Некоторые из заговорщиков не удовлетворились ответом-афоризмом и постарались уточнить, что же Пален имеет в виду. Однако никто не услышит, чтобы осторожный генерал-губернатор произнес хоть слово об убийстве. После фразы об омлете и яйцах (согласно принцу Евгению) собравшиеся «пришли к единому мнению» и, «предусматривая, что Павел подчинится только насилию, решили заключить его в Шлиссельбург».
Итак, ясная формула о Шлиссельбурге; но притом допускающий самое широкое толкование рецепт насчет омлета… Зубовы и Пален, как уже говорилось, воздействовали на присутствующих не только устными заверениями, но и письменным документом – «манифестом № 1» Трощинского. Но тут уж к нам доносится спор о судьбе монархии и страны после переворота. В калейдоскопе разгоряченных мнении говорится всякое, например об опасности самодержавия вообще. Здесь присутствует князь Яшвиль, который несколько месяцев спустя напишет Александру о «несчастной России, которая со времени кончины Великого Петра была игралищем временщиков и, наконец, жертвой безумца. Отечество наше находится под властию самодержавною – самою опасною изо всех властей, потому что участь миллионов людей зависит от великости ума и души одного человека».
В ночь на 12 марта чаще восклицают, что нужен лишь хороший царь, а не конституция, и все же одно из крайних мнений было высказано столь громко, что не было забыто.
«Говорят, – пишет Саблуков, – что за этим ужином лейб-гвардии Измайловского полка полковник Бибиков, прекрасный офицер, находившийся в родстве со всею знатью, будто бы высказал во всеуслышание мнение, что нет смысла стараться избавиться от одного Павла; что России не легче будет с остальными членами его семьи и что лучше всего было бы отделаться от них всех сразу».
Саблуков верно понимает значение этого эпизода: как элемент переворота 11 марта он ничтожен; подобные мысли были совершенно чужды большинству заговорщиков. Однако уже само произнесение подобных слов (невозможных в 1741 или 1762 гг.) – это симптом нового вольнодумства.

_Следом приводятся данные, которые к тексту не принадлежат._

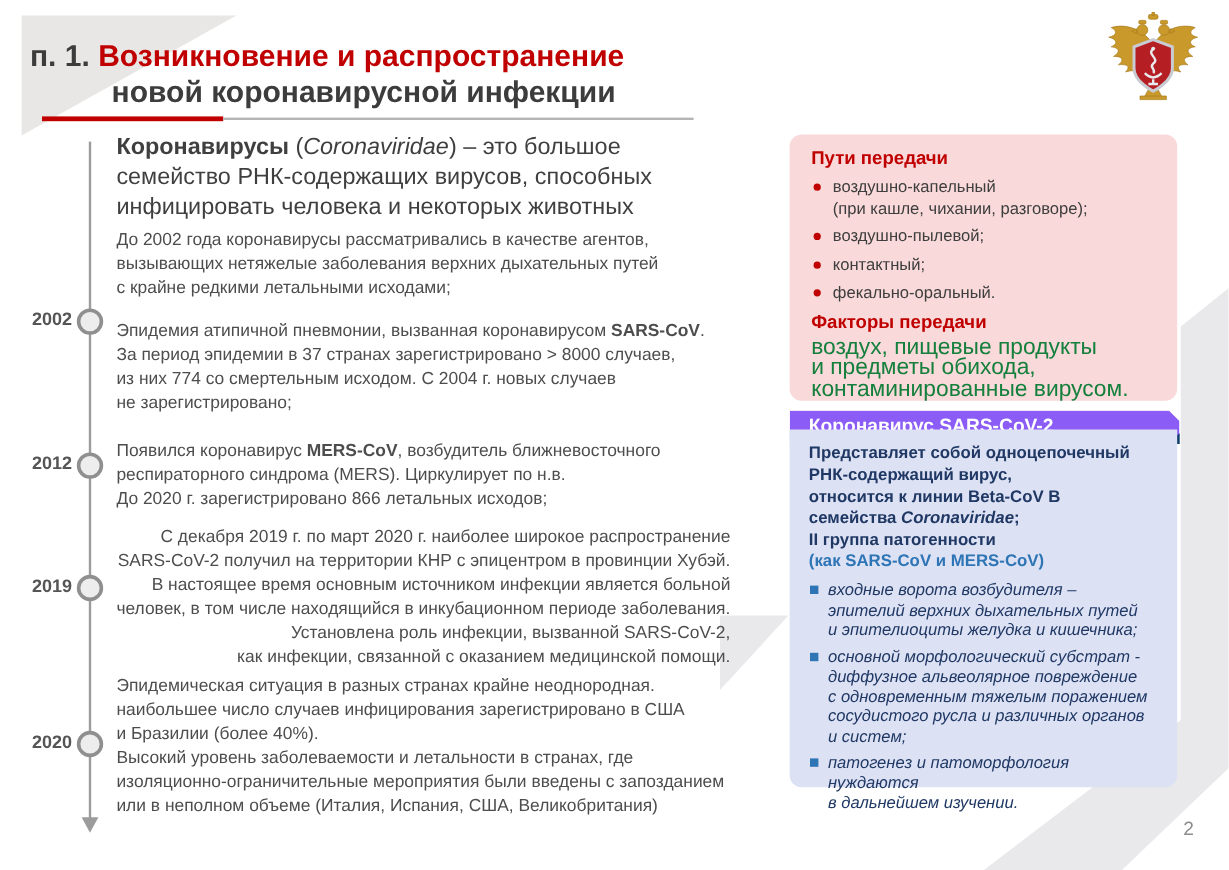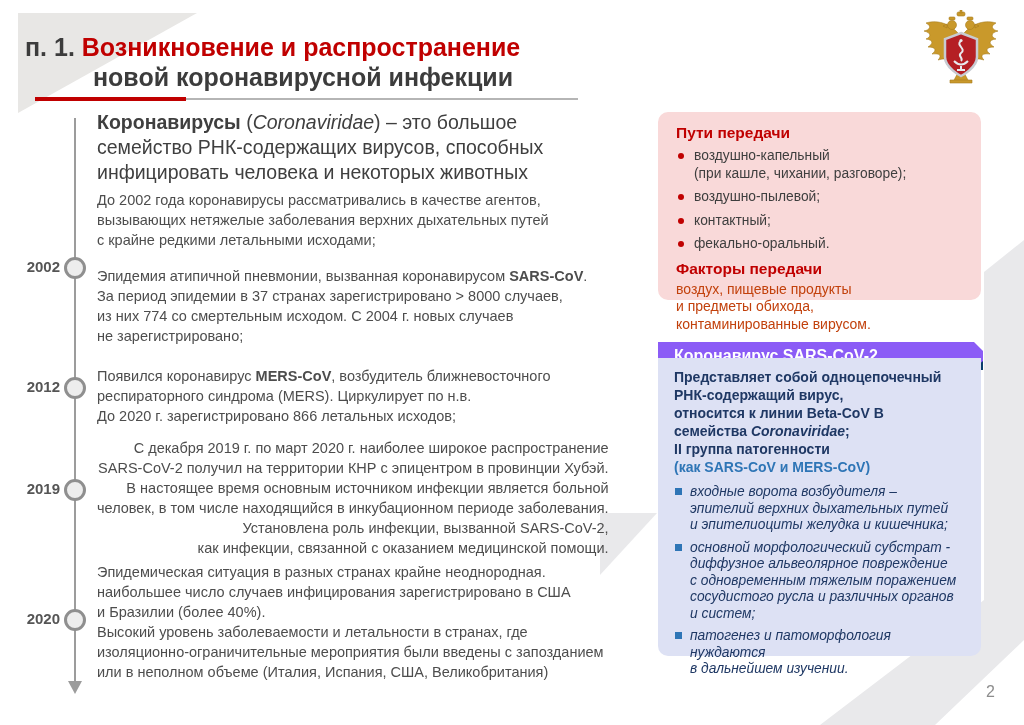--- a/index.html
+++ b/index.html
@@ -26,27 +26,27 @@
 
   
   .runs{white-space:pre-line;}
   .intro{left:97px;top:110px;font-size:19.5px;line-height:25px;color:#3f3f3f;}
   .para{left:97px;font-size:14.5px;line-height:20px;color:#4d4d4d;}
   .r-b{font-weight:700;}
   .r-i{font-style:italic;margin-top:43px;}
   .r-light{color:#2e75b6;}
 
   
-  .pk{left:658px;top:112px;width:323px;height:188px;background:#f9d9d9;border-radius:10px;box-sizing:border-box;padding:12px 14px 8px 18px;}
+  .pk{left:658px;top:112px;width:323px;height:222px;background:#f9d9d9;border-radius:10px;box-sizing:border-box;padding:12px 14px 8px 18px;}
   .pk-title{color:#c00000;font-weight:700;font-size:15.5px;margin:0 0 5px 0;}
   .pk-list{list-style:none;margin:0;padding:0;}
   .pk-list li{position:relative;padding-left:18px;margin-bottom:6px;font-size:13.8px;line-height:17.5px;color:#3e3e3e;white-space:pre-line;}
   .pk-dot{position:absolute;left:2px;top:6px;width:6px;height:6px;border-radius:50%;background:#c00000;}
   .pk-title2{color:#c00000;font-weight:700;font-size:15.5px;margin:7px 0 3px 0;}
-  .pk-text{font-size:14px;line-height:17.5px;color:#c2410c;white-space:pre-line;}
+  .pk-text{font-size:19px;line-height:17.5px;color:#15803d;white-space:pre-line;}
 
   
   .bl-header{left:658px;top:342px;width:325px;height:28px;background:#8b5cf6;color:#ffffff;
     font-weight:700;font-size:16px;line-height:28px;padding-left:16px;box-sizing:border-box;
     clip-path:polygon(0 0, calc(100% - 9px) 0, 100% 9px, 100% 100%, 0 100%);}
   .bl-fold{left:972px;top:361px;width:0;height:0;border-right:11px solid #0a3d6b;border-top:9px solid transparent;}
   .bl-body{left:658px;top:358px;width:323px;height:298px;background:#dde1f4;border-radius:0 0 10px 10px;box-sizing:border-box;padding:10px 12px 0 16px;}
   .bl-intro{font-weight:700;color:#1f3864;font-size:14px;line-height:18px;margin-bottom:8px;}
   .bl-list{list-style:none;margin:0;padding:0;font-style:italic;}
   .bl-list li{position:relative;padding-left:16px;margin-bottom:6px;font-size:13.8px;line-height:16.5px;color:#1f3864;white-space:pre-line;}

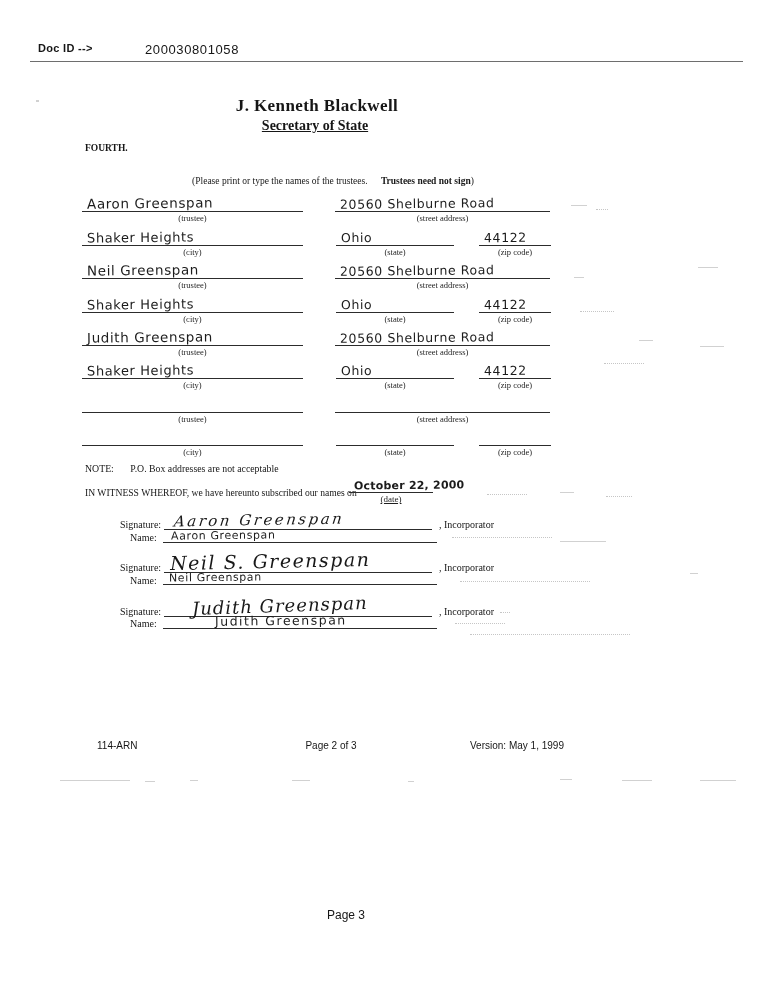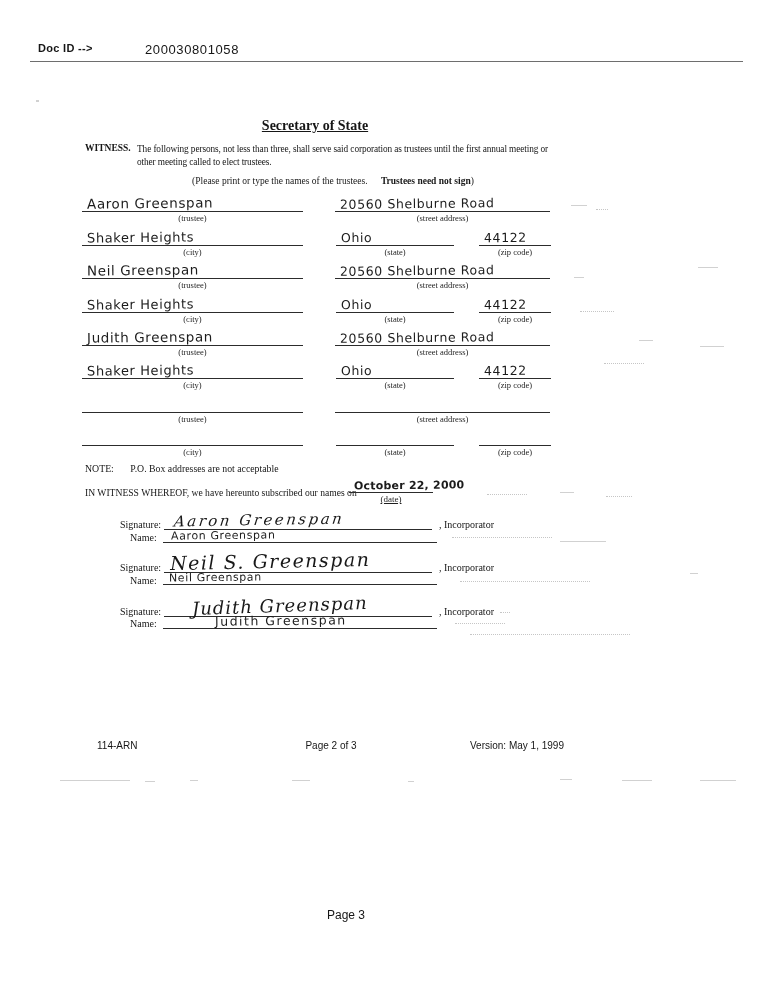--- a/index.html
+++ b/index.html
@@ -19,24 +19,24 @@
 </style>
 </head>
 <body>
 
 <div class="page">
 
   <span class="abs sans" style="left:38px;top:42px;font-size:11px;font-weight:bold;letter-spacing:0.3px;">Doc ID --&gt;</span>
   <span class="abs sans" style="left:145px;top:42px;font-size:13px;letter-spacing:0.6px;">200030801058</span>
   <div class="abs" style="left:30px;top:61px;width:713px;border-top:1.6px solid #4a4a4a;opacity:.8;"></div>
 
+  <div class="abs serif" style="left:317px;top:96px;transform:translateX(-50%);font-size:17px;font-weight:bold;letter-spacing:0.4px;white-space:nowrap;">J. Kenneth Blackwell</div>
   <div class="abs serif" style="left:315px;top:118px;transform:translateX(-50%);font-size:14px;font-weight:bold;white-space:nowrap;text-decoration:underline;">Secretary of State</div>
 
-  <span class="abs serif" style="left:85px;top:143px;font-size:9.5px;font-weight:bold;">WITNESS.</span>
-  <div class="abs serif" style="left:137px;top:143px;width:420px;font-size:9.3px;line-height:1.45;letter-spacing:-0.1px;">The following persons, not less than three, shall serve said corporation as trustees until the first annual meeting or other meeting called to elect trustees.</div>
+  <span class="abs serif" style="left:85px;top:143px;font-size:9.5px;font-weight:bold;">FOURTH.</span>
   <div class="abs serif" style="left:333px;top:176px;transform:translateX(-50%);font-size:9.5px;white-space:nowrap;">
     <span>(Please print or type the names of the trustees.</span>
     <span style="font-weight:bold;margin-left:11px;">Trustees need not sign</span><span>)</span>
   </div>
 
   <div class="abs" style="left:82px;top:192px;width:221px;">
     <div class="hw-line">
         <span class="hw" style="font-size:13.5px;">Aaron Greenspan</span>
       </div>
     <div class="f-label">(trustee)</div>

Пусть слова сказаны под влиянием вина, возможно, за ними нет подлинного глубокого убеждения, и все же сказано громко, сообщено другим, запомнилось…
Николая Бибикова упоминает среди заговорщиков и Вельяминов-Зернов; Беннигсен в эту ночь встретит «одного офицера по фамилии Бибиков во дворце вместе с пикетом гвардии». Племянник Беннигсена, правда, запишет за дядей! «…Бибиков с ротой семеновцев», однако в Семеновском полку не было в это время ни одного «подходящего» Бибикова. Зато в Измайловском полку, согласно списку офицеров на 28 мая 1800 г., значился штабс-капитан Николай Иванович Бибиков. Этот же офицер в качестве измайловского полкового адъютанта числится и в «Военных списках на 19 октября 1800 года».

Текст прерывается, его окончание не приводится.